> **Data records**:
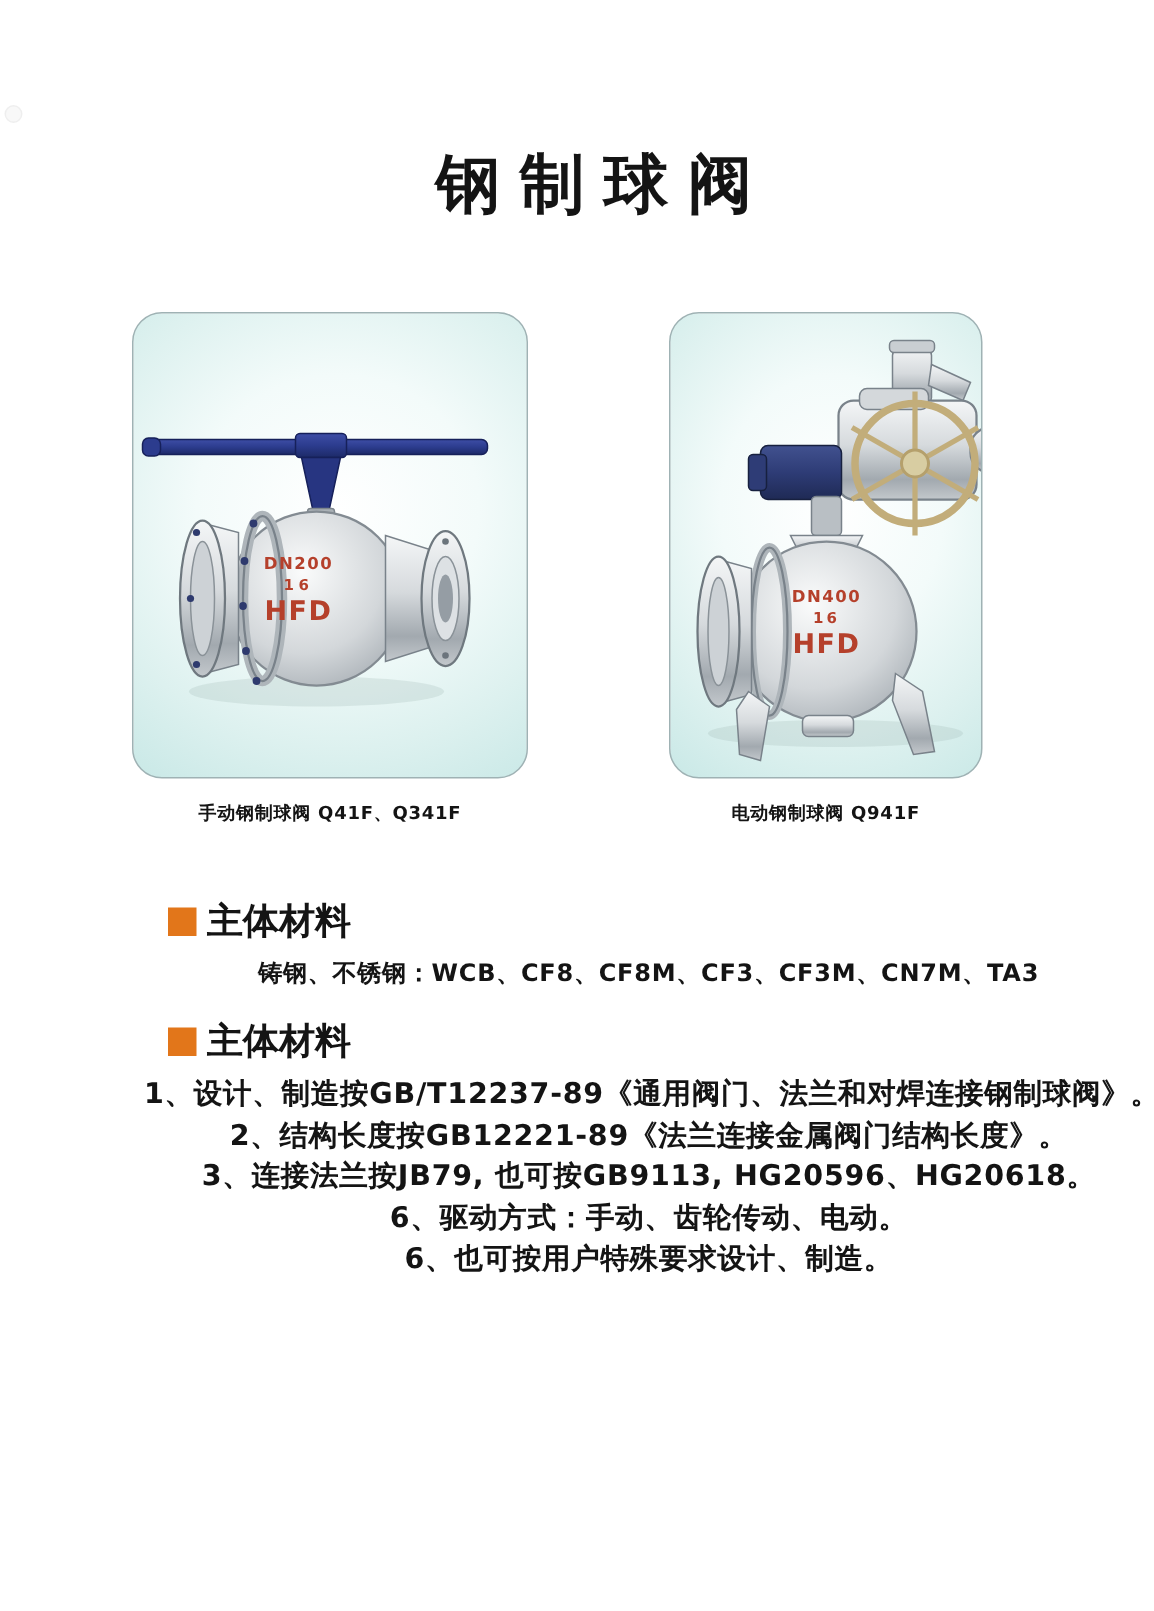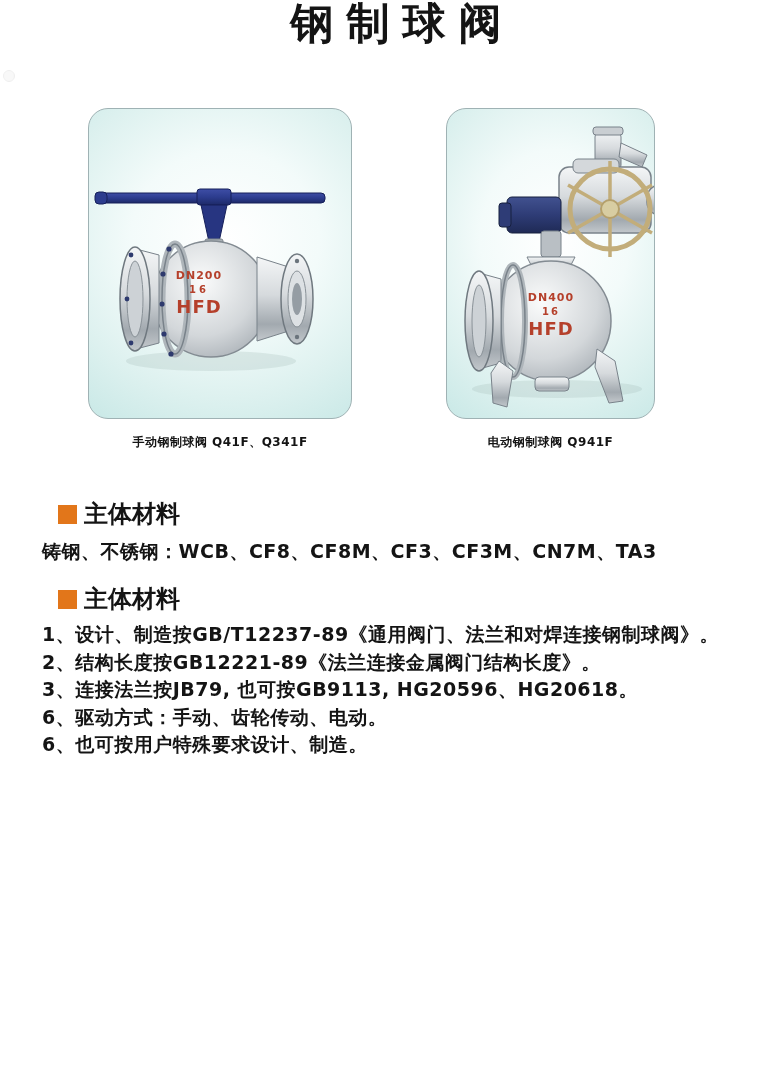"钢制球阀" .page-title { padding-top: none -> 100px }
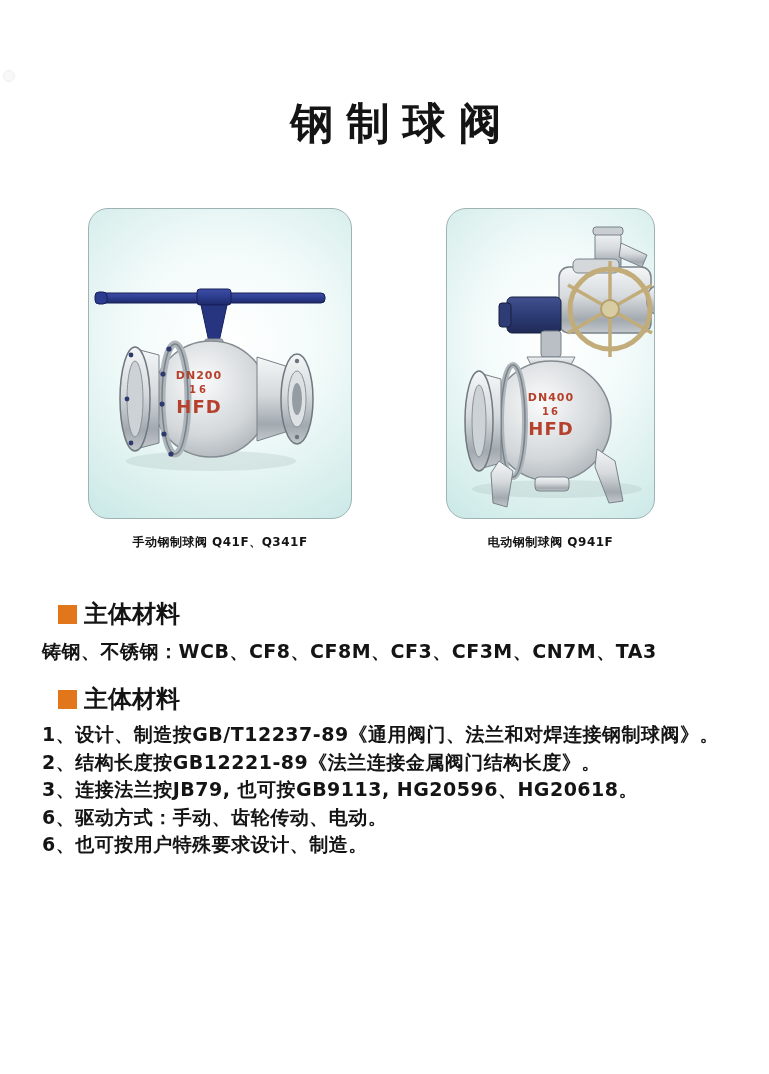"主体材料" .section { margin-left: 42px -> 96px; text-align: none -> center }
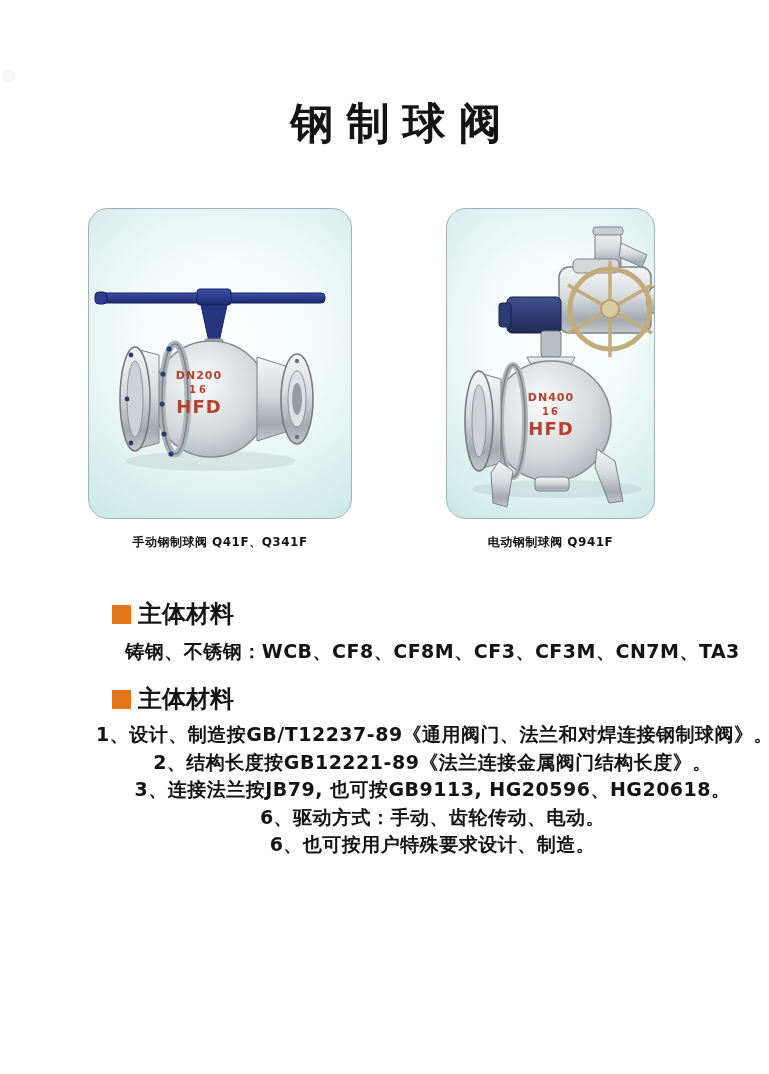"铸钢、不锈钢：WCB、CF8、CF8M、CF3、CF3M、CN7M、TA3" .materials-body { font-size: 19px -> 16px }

...

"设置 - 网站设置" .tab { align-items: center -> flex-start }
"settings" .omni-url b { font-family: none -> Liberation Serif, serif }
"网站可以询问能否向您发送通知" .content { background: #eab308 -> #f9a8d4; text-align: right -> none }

...

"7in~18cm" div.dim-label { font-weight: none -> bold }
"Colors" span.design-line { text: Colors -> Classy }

> **To do**: Looking at the data above, return every line from the one with "align-items: center ->" down to the one with "background: #eab308 ->", exactly and inclusively.

> **Reply to the task**:
"设置 - 网站设置" .tab { align-items: center -> flex-start }
"settings" .omni-url b { font-family: none -> Liberation Serif, serif }
"网站可以询问能否向您发送通知" .content { background: #eab308 -> #f9a8d4; text-align: right -> none }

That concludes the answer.